Poèmes (Canora, 1905)/Des chansons d’amour

(p. 83-86).

LA LENTE ÉPREUVE


RENOUVEAU


I


 
Des chansons d’amour, des parfums subtils,
Aux rayons dorés du soleil d’avril,
Montent vers le ciel en ondes légères
Et mon cœur aussi, mon cœur de vingt ans,
Débordant de sève, ivre de lumière,
Tressaille aux baisers du nouveau printemps.
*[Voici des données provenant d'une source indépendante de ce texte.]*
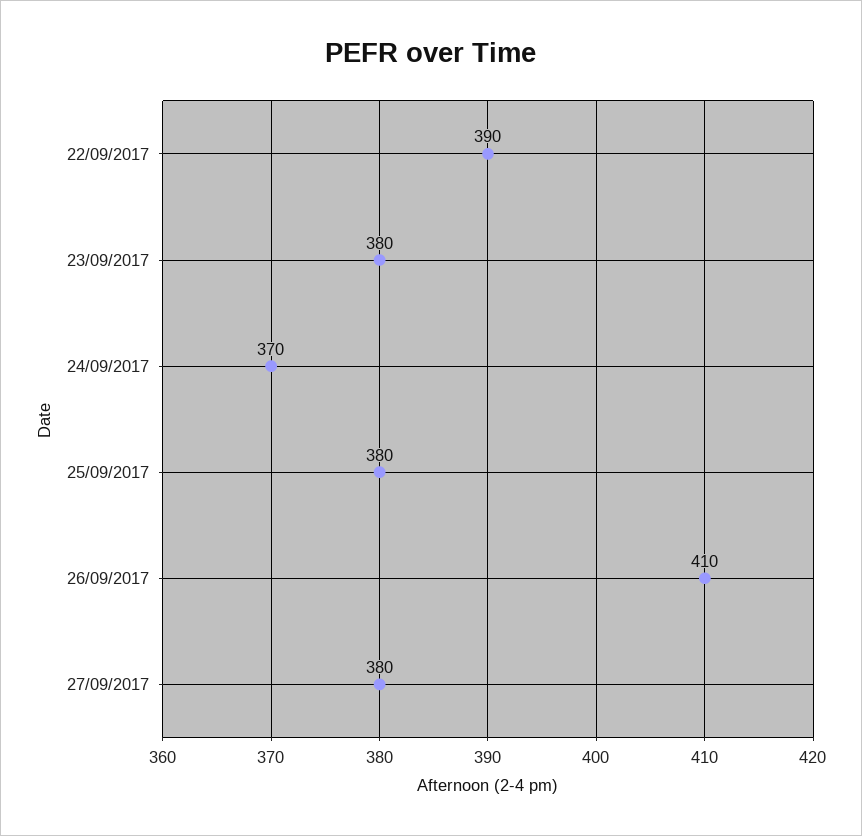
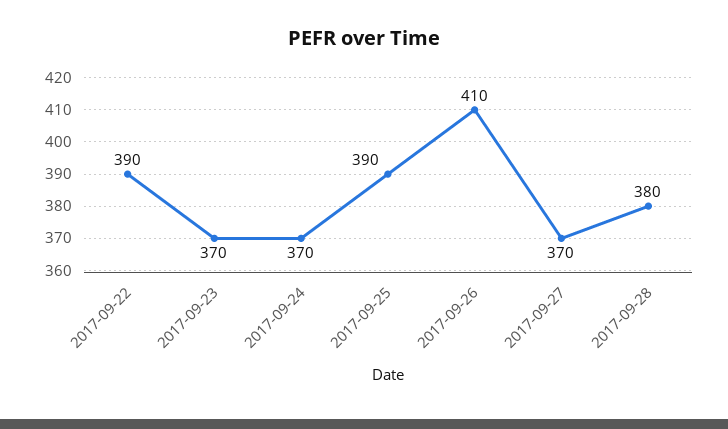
23/09/2017: 380 -> 370
25/09/2017: 380 -> 390
27/09/2017: 380 -> 370
2017-09-28: none -> 380

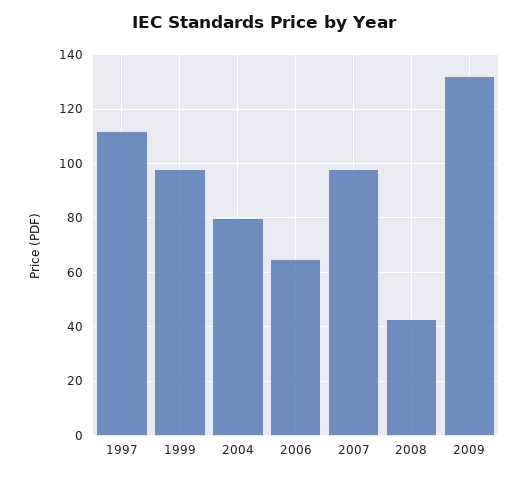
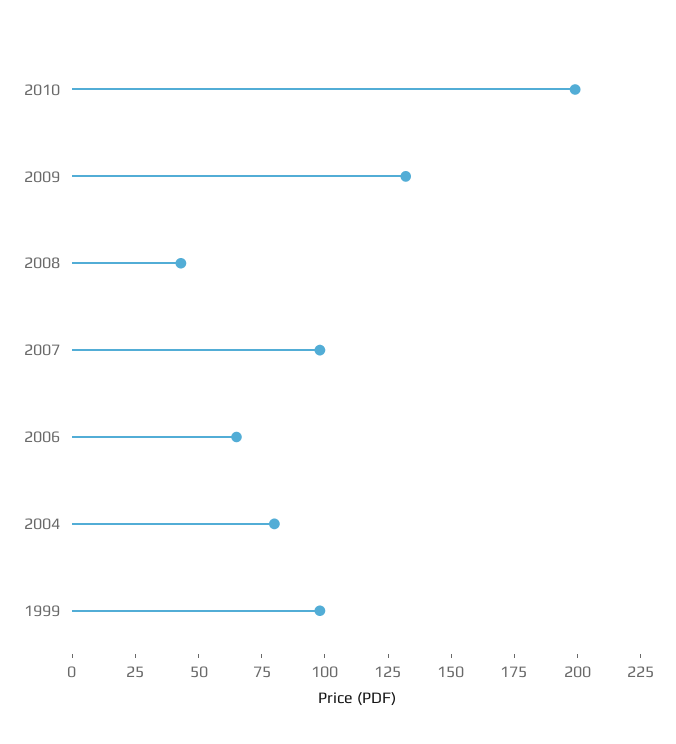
1997: 112.5 -> none
2010: none -> 200

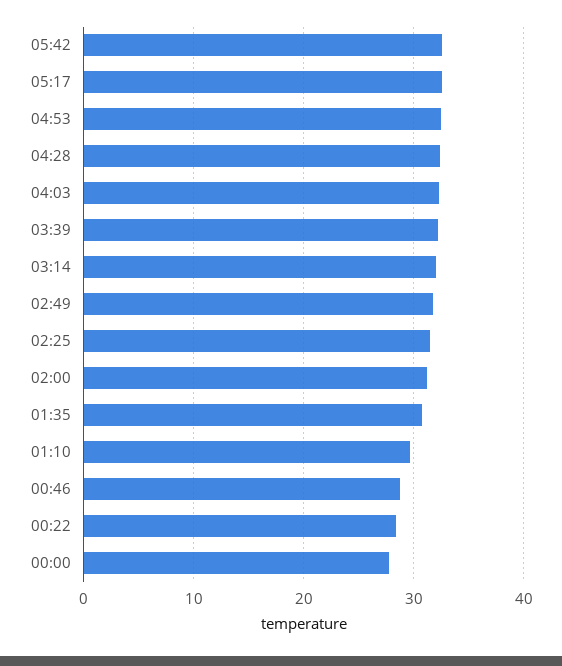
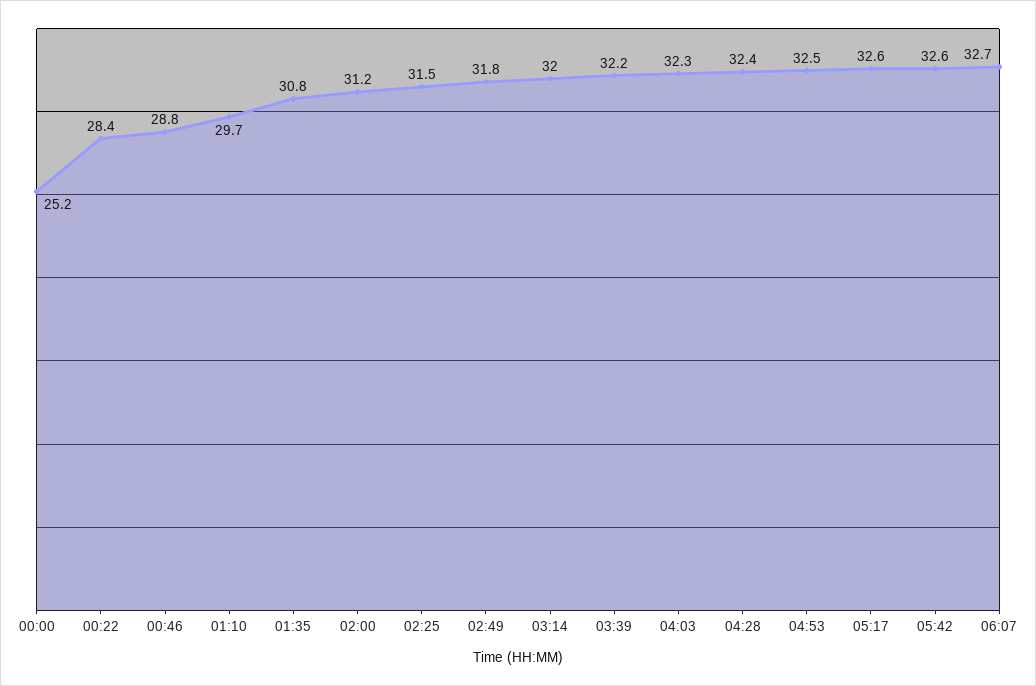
00:00: 28 -> 25.2
06:07: none -> 32.7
Viens, les bois sont pleins de clochettes blanches,
Les fleurs d’églantier tremblent sur les branches ;
Nous moissonnerons gaîment jusqu’au soir
Au couchant doré, quand les anémones
Étincelleront dans tes cheveux noirs,
Comme les joyaux clairs d’une couronne.

 

Ou s’il te plaît mieux, près d’un frais ruisseau,
Nous répéterons de très vieux rondeaux
Et des virelais, et des villanelles,
Et l’âme des doux rêveurs d’autrefois
Qui fêtaient ici la saison nouvelle,
Renaîtra légère au son de ta voix…


Viens dans les prés verts, dans les bois, qu’importe !
Si nous pouvons fuir la vile cohorte
Des ambitieux, des affamés d’or…
Je verrai le ciel dans tes yeux, amie,
Et mon rythme ailé prendra son essor
Pour planer bien haut par-dessus la vie.